Ora mi si è aperta una nuova lettura del Karma, come risultato delle nostre azioni, sensazioni e scelte. Come sai nelle principali filosofie orientali, l’essere umano è parte di tutto, perché tutto è fatto di energia, anche la materia.

Il Karma è quindi ogni effetto che ha una causa. 

Ciò significa, che il Karma è la somma del “noi”, della messa in pratica delle scelte che compiamo. 

Se riuscissimo ad avere maggiore consapevolezza di noi riusciremmo ad ottenere tutti il cambiamento che desideriamo, o almeno che diciamo di desiderare.

Cambiamento è una parola performativa che rimanda sensazioni positive verso il futuro. Allo stesso tempo, ogni sistema tende alla omeostasi, ovvero alla capacità di mantenere l’equilibrio. Anche gli individui che stanno male lo fanno. Sto male ma mi sento rassicurato nella condizione attuale.

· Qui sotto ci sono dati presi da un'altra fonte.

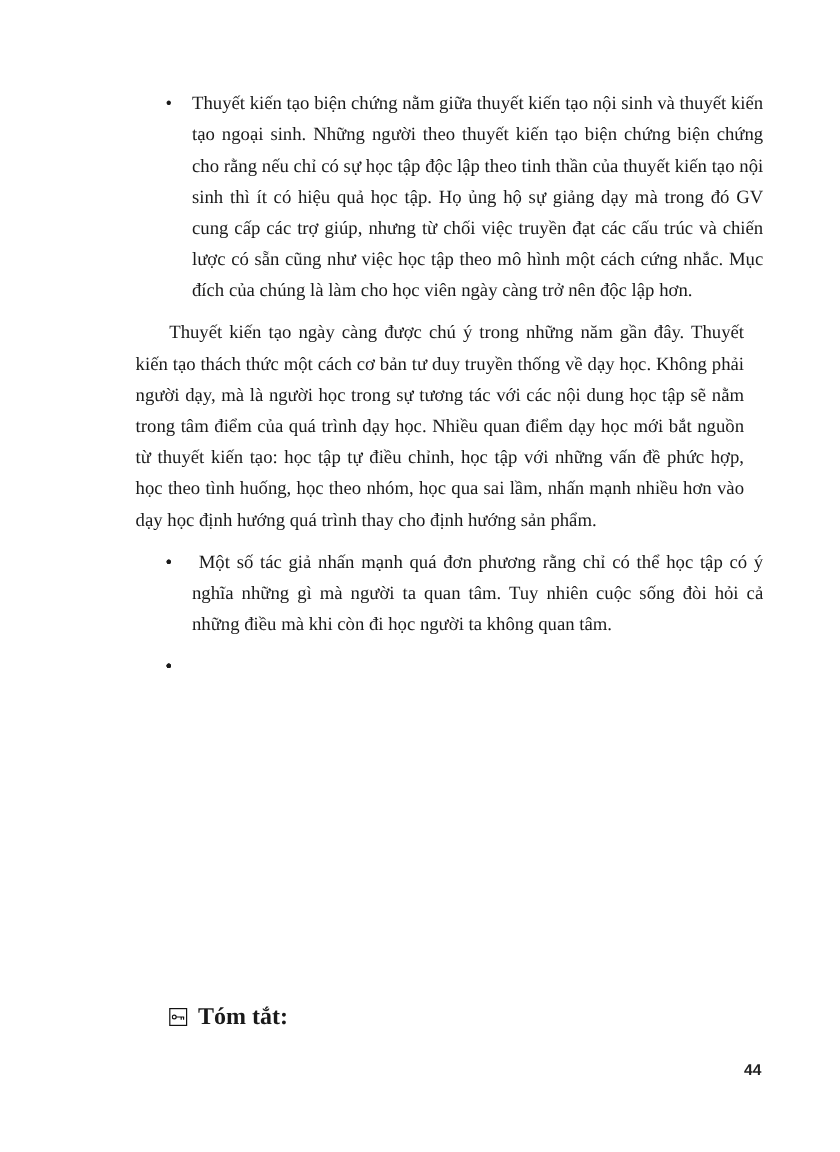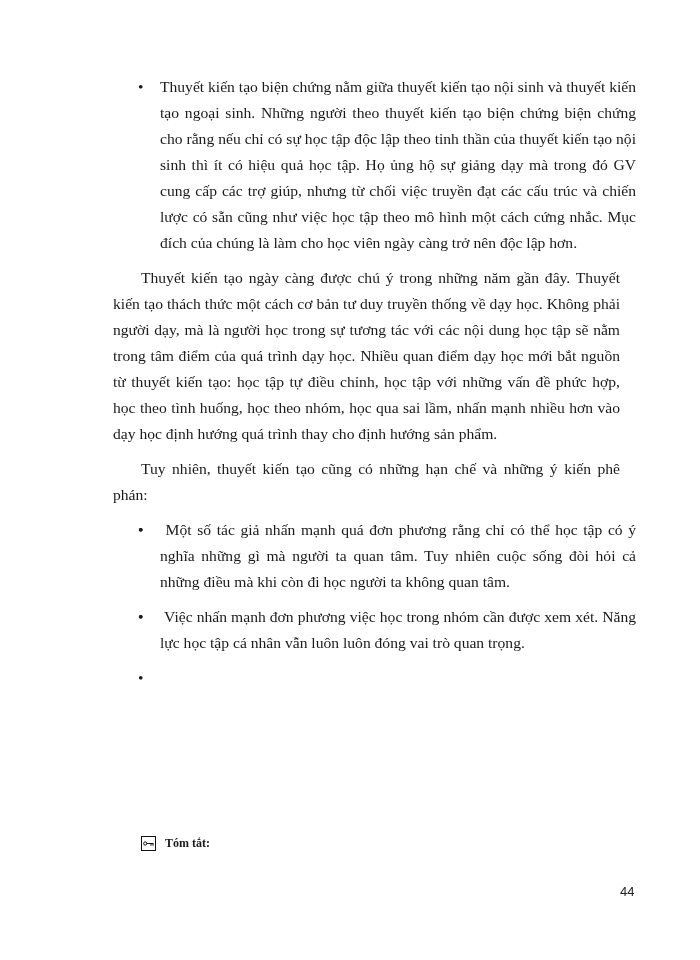--- a/index.html
+++ b/index.html
@@ -58,72 +58,71 @@
     }
     .list-first { margin-top: 0; }
     .list-second { margin-top: 0; }
     .summary {
       position: absolute;
       left: 141px;
       top: 836px;
       display: flex;
       align-items: center;
       font-weight: bold;
-      font-size: 12px;
+      font-size: 20px;
       justify-content: flex-end;
     }
     .key-box {
       width: 15px;
       height: 15px;
       border: 1px solid #111;
       display: flex;
       align-items: center;
       justify-content: center;
       margin-right: 9px;
       box-sizing: border-box;
     }
     .page-number {
       position: absolute;
       left: 620px;
       top: 884px;
       font-size: 13px;
       font-family: "Liberation Sans", "DejaVu Sans", sans-serif;
       color: #222;
+      font-weight: bold;
     }
   </style>
 </head>
 <body>
 
 <div class="page">
   <div class="content">
 
     <ul class="bullet-list list-first">
       <li class="bullet-item">
         <span class="dot">•</span>
         <span class="text">Thuyết kiến tạo biện chứng nằm giữa thuyết kiến tạo nội sinh và thuyết kiến tạo ngoại sinh. Những người theo thuyết kiến tạo biện chứng biện chứng cho rằng nếu chỉ có sự học tập độc lập theo tinh thần của thuyết kiến tạo nội sinh thì ít có hiệu quả học tập. Họ ủng hộ sự giảng dạy mà trong đó GV cung cấp các trợ giúp, nhưng từ chối việc truyền đạt các cấu trúc và chiến lược có sẵn cũng như việc học tập theo mô hình một cách cứng nhắc. Mục đích của chúng là làm cho học viên ngày càng trở nên độc lập hơn.</span>
       </li>
     </ul>
 
     <p class="para">Thuyết kiến tạo ngày càng được chú ý trong những năm gần đây. Thuyết kiến tạo thách thức một cách cơ bản tư duy truyền thống về dạy học. Không phải người dạy, mà là người học trong sự tương tác với các nội dung học tập sẽ nằm trong tâm điểm của quá trình dạy học. Nhiều quan điểm dạy học mới bắt nguồn từ thuyết kiến tạo: học tập tự điều chỉnh, học tập với những vấn đề phức hợp, học theo tình huống, học theo nhóm, học qua sai lầm, nhấn mạnh nhiều hơn vào dạy học định hướng quá trình thay cho định hướng sản phẩm.</p>
-    <p class="para">Tuy nhiên, thuyết kiến tạo cũng có những hạn chế và những ý kiến phê phán:</p>
 
     <ul class="bullet-list list-second">
       <li class="bullet-item">
         <span class="dot">•</span>
       </li>
       <li class="bullet-item leadspace">
         <span class="dot">•</span>
         <span class="text">Một số tác giả nhấn mạnh quá đơn phương rằng chỉ có thể học tập có ý nghĩa những gì mà người ta quan tâm. Tuy nhiên cuộc sống đòi hỏi cả những điều mà khi còn đi học người ta không quan tâm.</span>
       </li>
       <li class="bullet-item leadspace">
         <span class="dot">•</span>
       </li>
       <li class="bullet-item leadspace">
         <span class="dot">•</span>
-        <span class="text">Việc nhấn mạnh đơn phương việc học trong nhóm cần được xem xét. Năng lực học tập cá nhân vẫn luôn luôn đóng vai trò quan trọng.</span>
       </li>
       <li class="bullet-item leadspace">
         <span class="dot">•</span>
       </li>
     </ul>
   </div>
 
   <div class="summary">
     <span class="key-box">
       <svg width="11" height="7" viewBox="0 0 11 7">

Così quello che succede è che, mettiamo in atto gli stessi schemi mentali, anche se affrontiamo l’idea del cambiamento. Se riuscissimo a focalizzarci sulla consapevolezza riusciremmo a scardinarli e ottenere risultati positivi. 

Agire nella piena consapevolezza significa spezzare le catene del passato, delle esperienze (nocive) che ci hanno condotto a risultati fallimentari.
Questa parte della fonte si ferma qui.